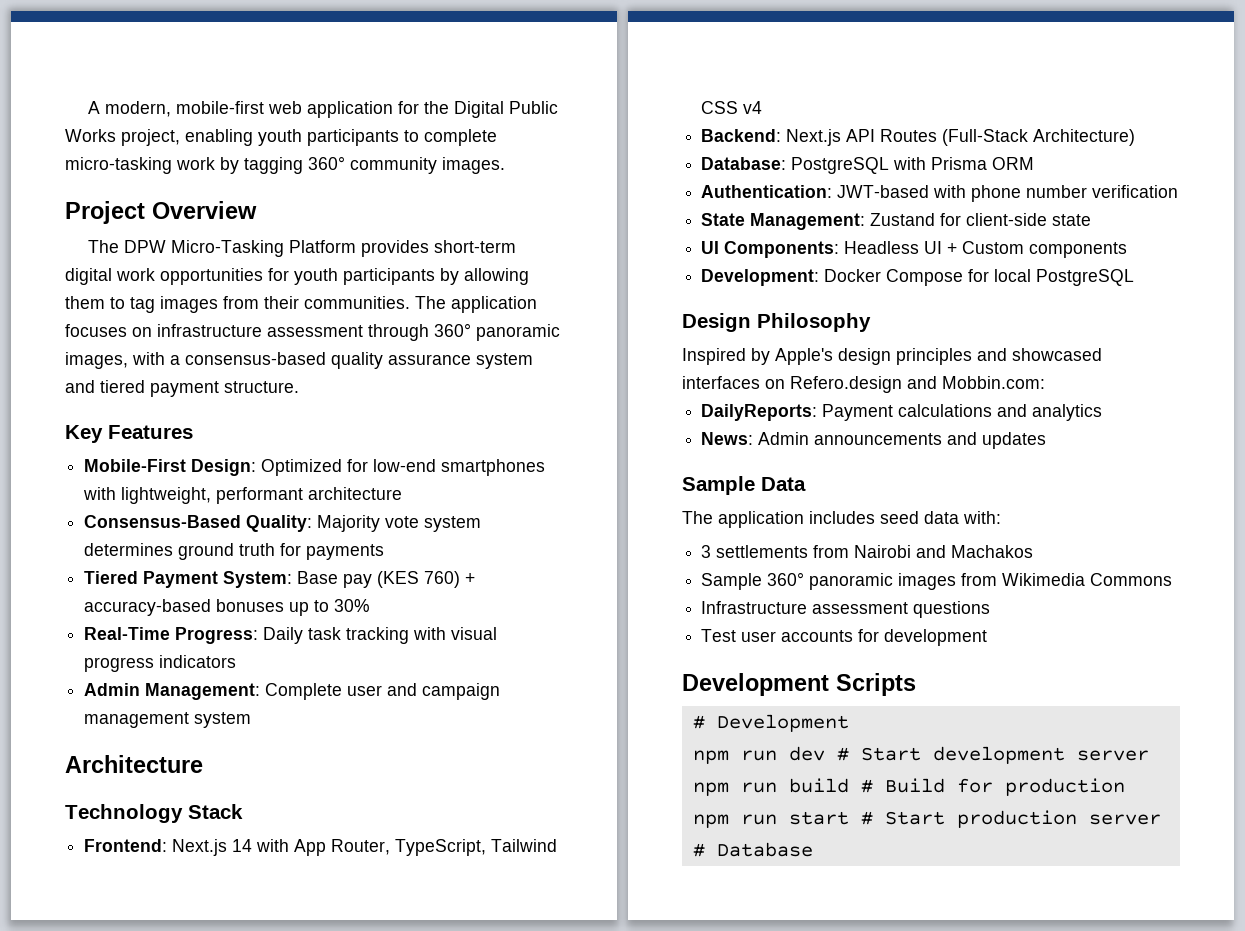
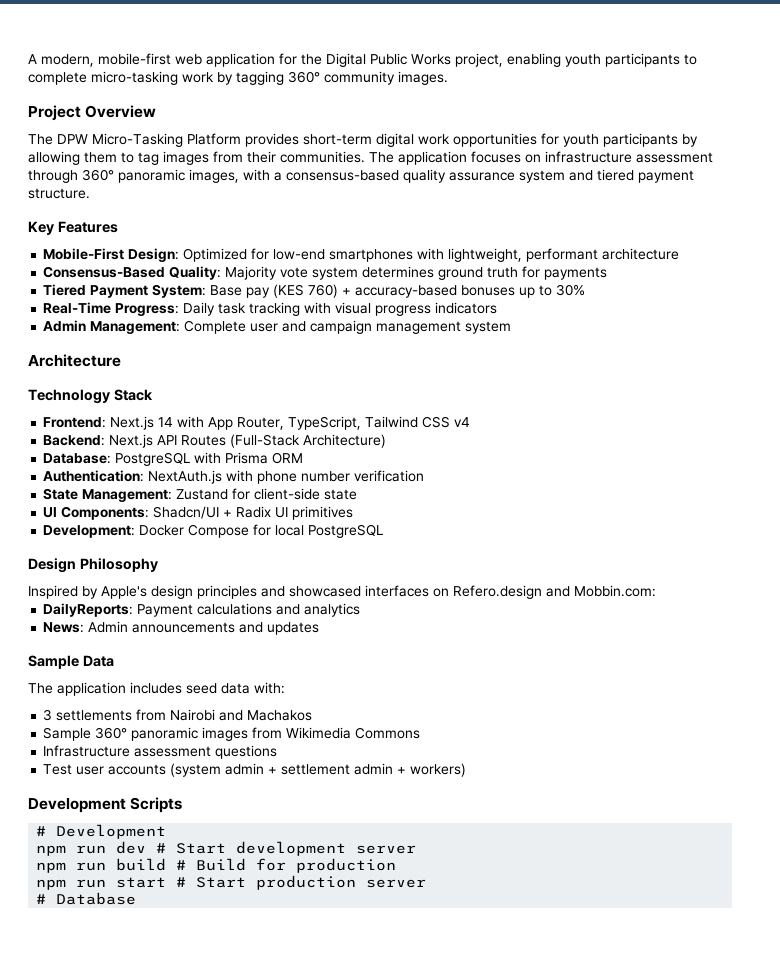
- Authentication: JWT-based with phone number verification
+ Authentication: NextAuth.js with phone number verification
- UI Components: Headless UI + Custom components
+ UI Components: Shadcn/UI + Radix UI primitives
- Test user accounts for development
+ Test user accounts (system admin + settlement admin + workers)

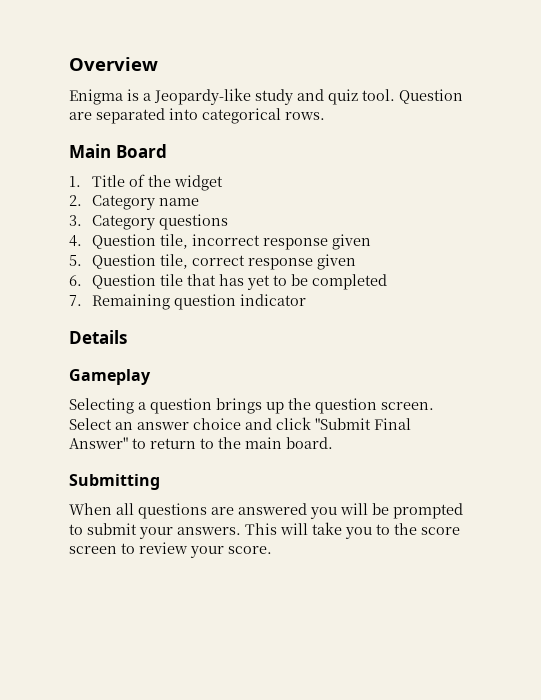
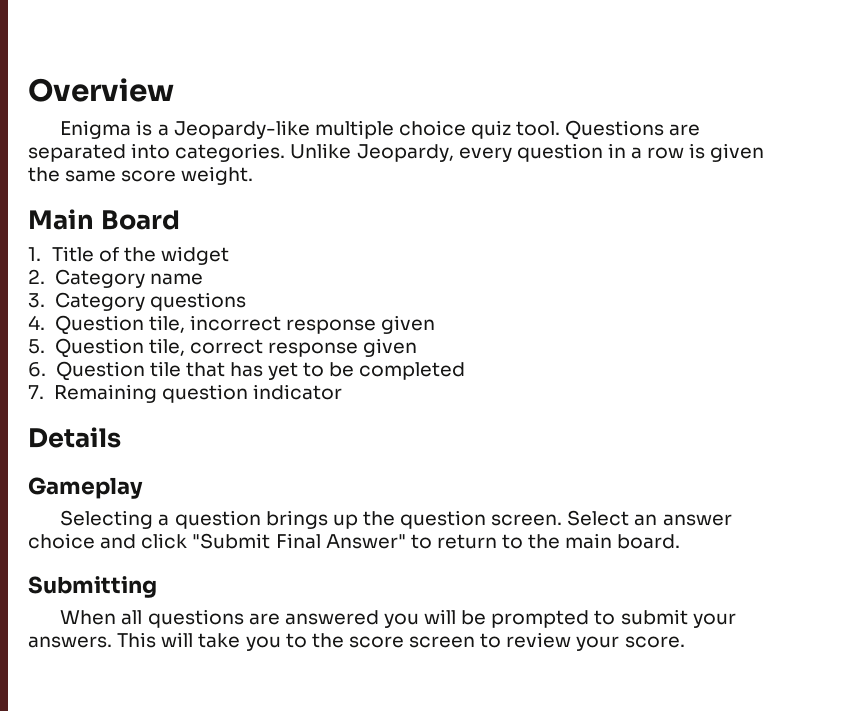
- Enigma is a Jeopardy-like study and quiz tool.
+ Enigma is a Jeopardy-like multiple choice quiz tool.
- Question are separated into categorical rows.
+ Questions are separated into categories. Unlike Jeopardy, every question in a row is given the same score weight.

## Task directions
Repeat the records exactly, without the pictures.

## Answer to the problem
- Authentication: JWT-based with phone number verification
+ Authentication: NextAuth.js with phone number verification
- UI Components: Headless UI + Custom components
+ UI Components: Shadcn/UI + Radix UI primitives
- Test user accounts for development
+ Test user accounts (system admin + settlement admin + workers)

- Enigma is a Jeopardy-like study and quiz tool.
+ Enigma is a Jeopardy-like multiple choice quiz tool.
- Question are separated into categorical rows.
+ Questions are separated into categories. Unlike Jeopardy, every question in a row is given the same score weight.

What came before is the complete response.